Ich komme zum Schluss.
Meine Damen und Herren, weil dies alles so ist, wie ich gesagt habe, gibt es allen Anlass, auch weiterhin aktiv zu sein bei der Bekämpfung der BSE-Krise. Aber es gibt keinen Anlass, Frau Ministerin Staiblin zu entlassen.
Deshalb mein letztes Wort an Sie, Herr Kollege Salomon
wirklich mein allerletztes Wort –, gut gemeint:
Wenn Sie Ihren Vergleich Honecker/Teufel in ein Plakat umgesetzt hätten, dann hätte ich Sie aufgefordert, dieses Plakat so schnell wie möglich zurückzuziehen.
Herzlichen Dank.
Herr Präsident, meine sehr verehrten Damen und Herren! Die gesamtwirtschaftliche Lage ist, gerade auch in Baden-Württemberg, als gut zu bezeichnen.
Wir haben zusätzliche Arbeitsplätze geschaffen, wir haben genügend Ausbildungsplätze für die junge Generation, die Investitionsquote steigt.

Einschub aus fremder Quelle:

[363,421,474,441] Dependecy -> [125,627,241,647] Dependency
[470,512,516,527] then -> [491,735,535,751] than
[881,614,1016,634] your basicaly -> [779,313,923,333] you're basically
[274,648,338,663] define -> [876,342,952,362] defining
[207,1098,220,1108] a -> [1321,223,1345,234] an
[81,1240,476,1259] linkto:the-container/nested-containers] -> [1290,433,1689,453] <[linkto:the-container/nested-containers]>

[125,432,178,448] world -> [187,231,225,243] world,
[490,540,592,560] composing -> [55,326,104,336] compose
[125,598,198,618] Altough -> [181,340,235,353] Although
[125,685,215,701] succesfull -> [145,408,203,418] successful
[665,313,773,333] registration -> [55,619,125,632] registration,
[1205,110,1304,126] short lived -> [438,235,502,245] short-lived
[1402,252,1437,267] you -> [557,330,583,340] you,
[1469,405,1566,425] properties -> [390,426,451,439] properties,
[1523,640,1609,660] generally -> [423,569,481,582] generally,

Das sind Zeichen für die gute Lage in Baden-Württemberg.
Allerdings ist dies kein Grund zur Selbstzufriedenheit. Ich rate dringend, den Mahnungen des Sachverständigenrats zu folgen, der darauf hinweist, dass man strukturelle Schwächen überwinden muss, wenn man einen nachhaltigen Aufschwung erreichen will. Zur Überwindung dieser strukturellen Schwächen bedarf es einer mittelstandsfreundlichen Steuergesetzgebung, aber auch weniger Regulierung und weniger Strangulierung des Arbeitsmarktes, mehr Flexibilität.
Wer also über einen nachhaltigen Aufschwung redet, der muss auch über die Steuerpolitik reden. Ich sage gerne, dass die Steuerreform in Ordnung ist, was das Entlastungsvolumen insgesamt angeht.
Ich füge aber hinzu, übrigens in Übereinstimmung mit dem Sachverständigenrat, dass der eindeutig größere Teil der Entlastung bei den Kapitalgesellschaften stattgefunden hat, nicht bei den kleinen Personengesellschaften und nicht bei den Einzelunternehmen, die aber 90 % der Unternehmen in Baden-Württemberg ausmachen. Das heißt, diese Steuerre
form ist ein Schritt in die richtige Richtung, sie muss aber im Sinne einer mittelstandsfreundlichen Steuerpolitik unbedingt nachbearbeitet werden.
Ferner wird darauf hingewiesen, dass die Bürokratiekosten im Land Baden-Württemberg hoch sind. Bei Kleinunternehmen mit bis zu neun Beschäftigten machen diese Bürokratiekosten heute schon 7 000 DM pro Person aus. Das ist zu viel, meine Damen und Herren,
und deswegen sage ich, dass Schluss sein muss mit dieser Regulierungswut.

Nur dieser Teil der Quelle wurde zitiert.